- Rakin Location within Iran
- Coordinates: 35°15′13″N 49°06′24″E﻿ / ﻿35.25361°N 49.10667°E
- Country: Iran
- Province: Hamadan
- County: Dargazin
- District: Central
- Rural District: Dargazin-e Gharbi

Population (2016)
- • Total: 155
- Time zone: UTC+3:30 (IRST)

= Rakin, Hamadan =

Village in Hamadan province, Iran

Rakin (ركين) (Note: Also romanized as Rakīn) is a village in Dargazin-e Gharbi Rural District of the Central District in Dargazin County, Hamadan province, Iran.

==Demographics==
===Population===
At the time of the 2006 National Census, the village's population was 283 in 62 households, when it was in Darjazin-e Olya Rural District (Note: Renamed Dargazin-e Olya Rural District) of the former Qorveh-ye Darjazin District in Razan County.
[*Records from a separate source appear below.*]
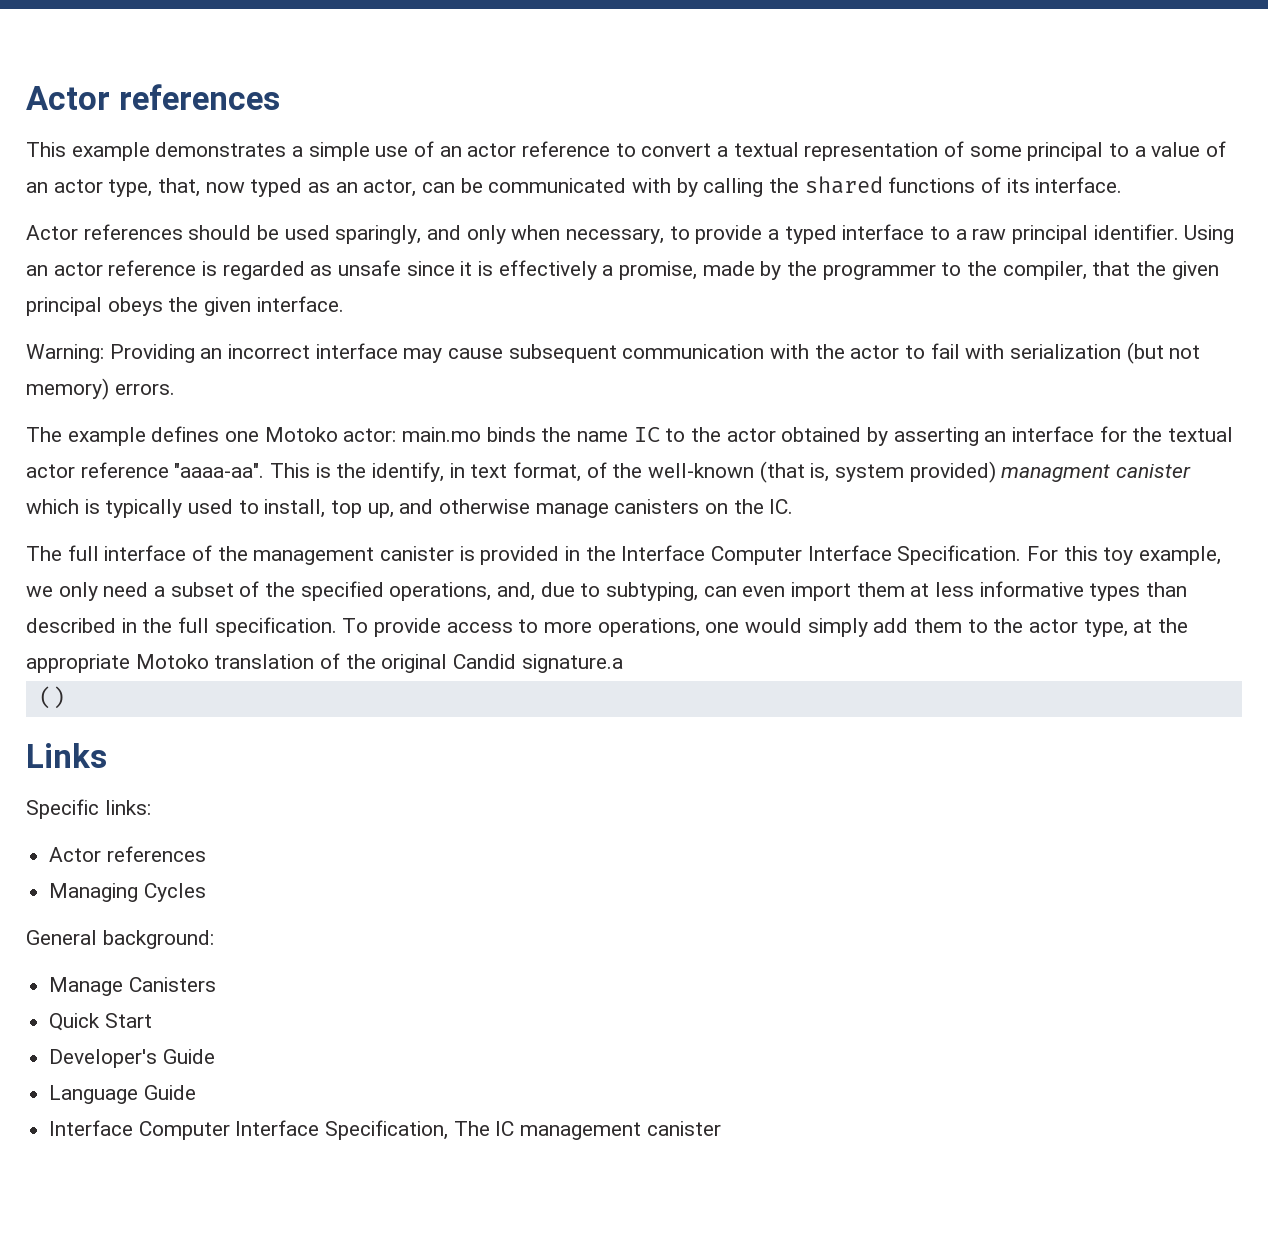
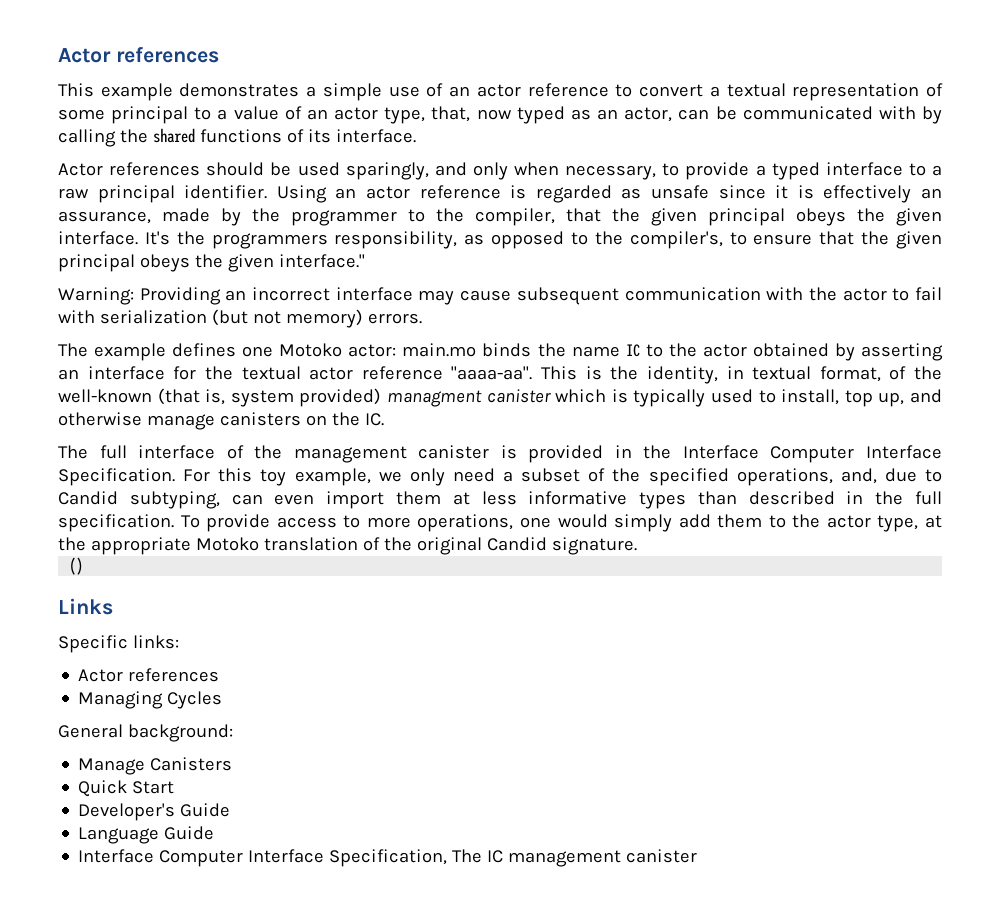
- Using an actor reference is regarded as unsafe since it is effectively a promise, made by the programmer to the compiler, that the given principal obeys the given interface.
+ Using an actor reference is regarded as unsafe since it is effectively an assurance, made by the programmer to the compiler, that the given principal obeys the given interface. It's the programmers responsibility, as opposed to the compiler's, to ensure that the given principal obeys the given interface."
- This is the identify, in text format, of the well-known (that is, system provided) managment canister which is typically used to install, top up, and otherwise manage canisters on the IC.
+ This is the identity, in textual format, of the well-known (that is, system provided) managment canister which is typically used to install, top up, and otherwise manage canisters on the IC.
- For this toy example, we only need a subset of the specified operations, and, due to subtyping, can even import them at less informative types than described in the full specification.
+ For this toy example, we only need a subset of the specified operations, and, due to Candid subtyping, can even import them at less informative types than described in the full specification.
- To provide access to more operations, one would simply add them to the actor type, at the appropriate Motoko translation of the original Candid signature.a
+ To provide access to more operations, one would simply add them to the actor type, at the appropriate Motoko translation of the original Candid signature.

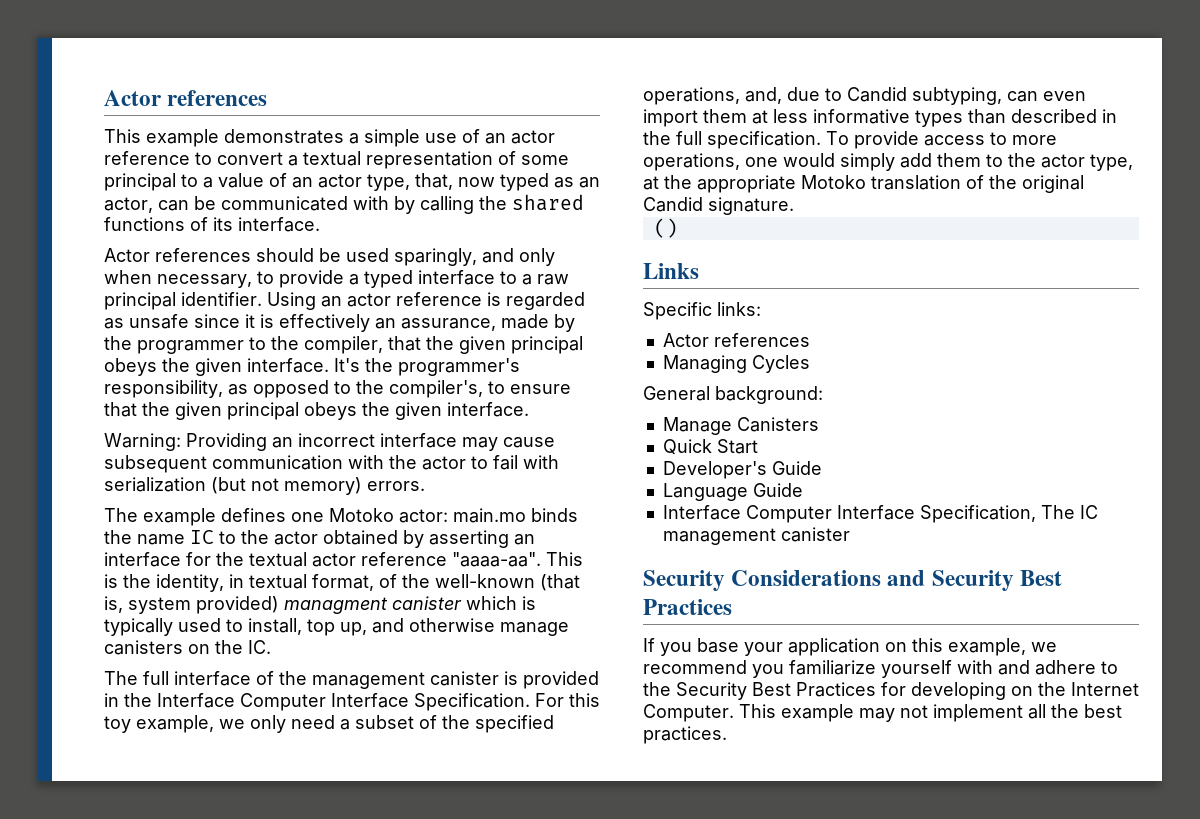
- It's the programmers responsibility, as opposed to the compiler's, to ensure that the given principal obeys the given interface."
+ It's the programmer's responsibility, as opposed to the compiler's, to ensure that the given principal obeys the given interface.
+ Security Considerations and Security Best Practices
+ If you base your application on this example, we recommend you familiarize yourself with and adhere to the Security Best Practices for developing on the Internet Computer. This example may not implement all the best practices.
The following census in 2011 counted 218 people in 62 households. The 2016 census measured the population of the village as 155 people in 48 households.

In 2019, the district was separated from the county in the establishment of Dargazin County. The rural district was transferred to the new Shahanjarin District and renamed Dargazin-e Olya Rural District. Rakin was transferred to Dargazin-e Gharbi Rural District created in the new Central District.